Aquella helada noche de invierno en Granada, la bailarina se hallaba en un café.
Mirando a través de un amplio ventanal, la lluvia caía, bañando los cristales.
Esperaba.
Un bonito reloj de pulsera plateado, regalo de un antiguo amor, le recordaba que hacía ya diez minutos que la hora de su cita había transcurrido.
La bailarina cerró los ojos, posando sus largas pestañas negras de rimel, unas sobre otras. Cerró los ojos recordando el sabor de la piel de aquel a quien esperaba tras la lluvia.
Un camarero se acercó a la mesa de mármol blanco frente a la cual ella esperaba.

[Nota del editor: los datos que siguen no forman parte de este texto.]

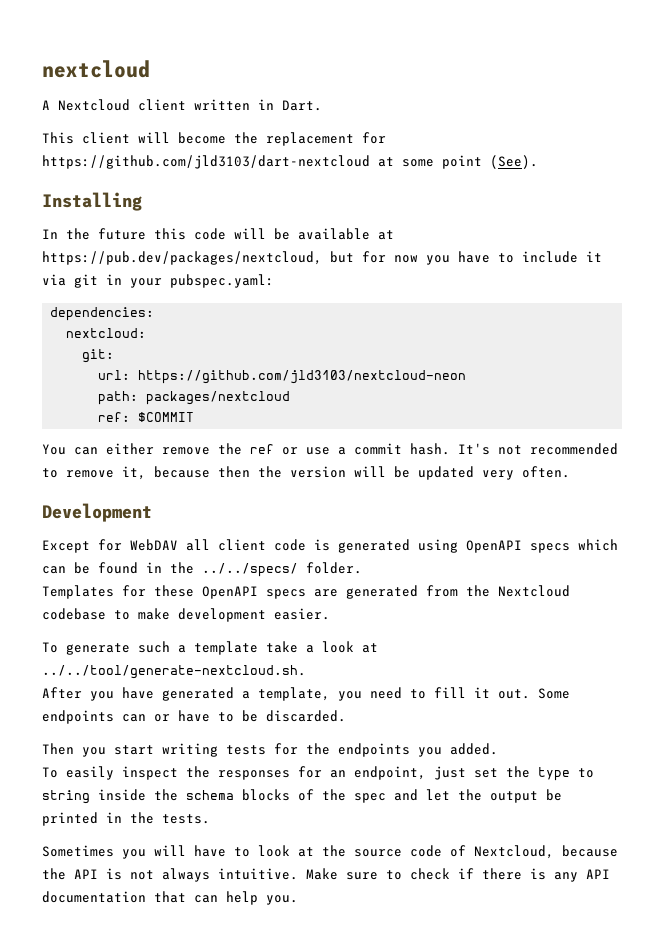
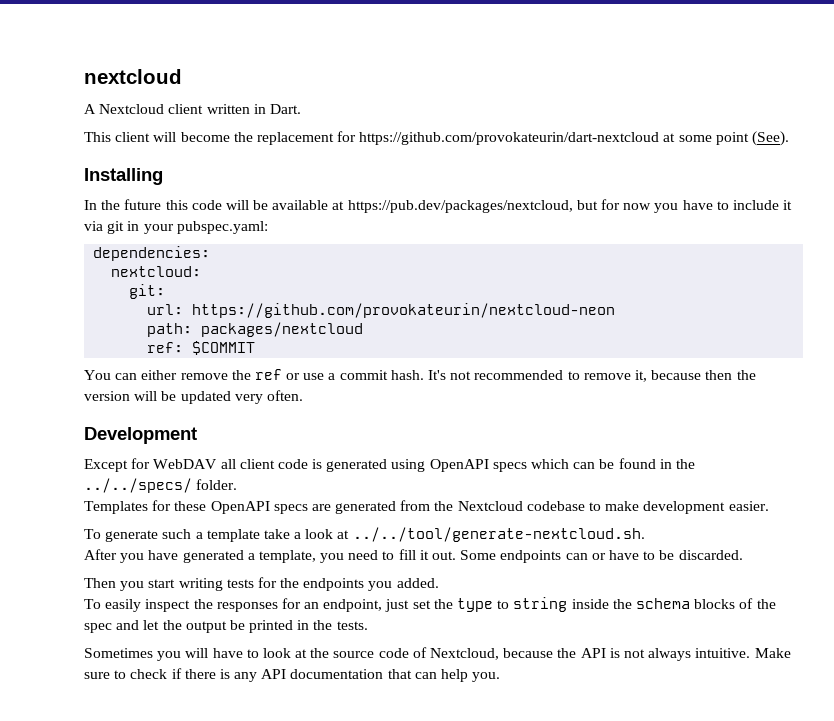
[42,155,370,169] https://github.com/jld3103/dart-nextcloud -> [359,132,660,145] https://github.com/provokateurin/dart-nextcloud
[138,370,467,384] https://github.com/jld3103/nextcloud-neon -> [192,303,616,318] https://github.com/provokateurin/nextcloud-neon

_¿Desea algo más la señora?_ le preguntó, amable y profesionalmente.
La bailarina escuchó la última palabra casi como si se tratase de una sentencia de muerte. Con ella se abría todo un mundo de angustia, soledad y miedo a la decadencia: un mundo que la aguardaba en su casa, cada vez que llegaba de noche, tras una función; que la asaltaba en el espejo de su cuarto de baño, cada vez que se levantaba en medio de la noche; que la atacaba cuando no había nadie con ella, o cuando comprobaba que la competencia era cada vez más joven y más bella, o cuando se acordaba de su rostro de hacía veinte años.
_No, gracias_ le dijo, sin mirar al hombre a los ojos y con un ligero desprecio en el tono de su voz.
Volvió a echar un vistazo al reloj. Quince minutos habían pasado y en el café una pareja se marchaba. _No va a venir_ se dijo, con las lágrimas agolpadas ya en los hermosos ojos negros.
Y las voces de su mente, ésas que aprovechaban el mínimo momento de flaqueza para atacar sin piedad, le empezaron a susurrar primero y a gritar después, que nunca habría alguien interesado en ella.
Respirando hondo, la bailarina se alzó sobre sus zapatos de tacón y fue a pagar a la barra. Un _gracias, señora_ la despidió. La lluvia le caía sobre el cabello, ahora con más fuerza que antes, y unas pequeñas gotas negras le resbalaban por la cara.
Sobre las baldosas de Plaza Nueva, repiqueteaba el taconeo de sus zapatos flamencos mientras se marchaba a casa.
Cinco minutos después, un apuesto y trajeado hombre moreno, llegó a un café con las persianas bajadas, casi totalmente cerradas.
Con un amplio paraguas negro, se maldecía a sí mismo por acudir tarde a una cita.
_¿Por qué no le pedí el número?_ se decía, con la tristeza que emana de saberse abandonado una vez más por el amor eterno.
Miró su reloj, en unas horas marcharía a Dubai. La lluvia era una cortina de agua fría que salpicaba sus caros zapatos negros.
Anduvo aún por una plaza vacía unos minutos.
Nada o nadie le esperaba. Lenta y pensativamente, regresó a su hotel.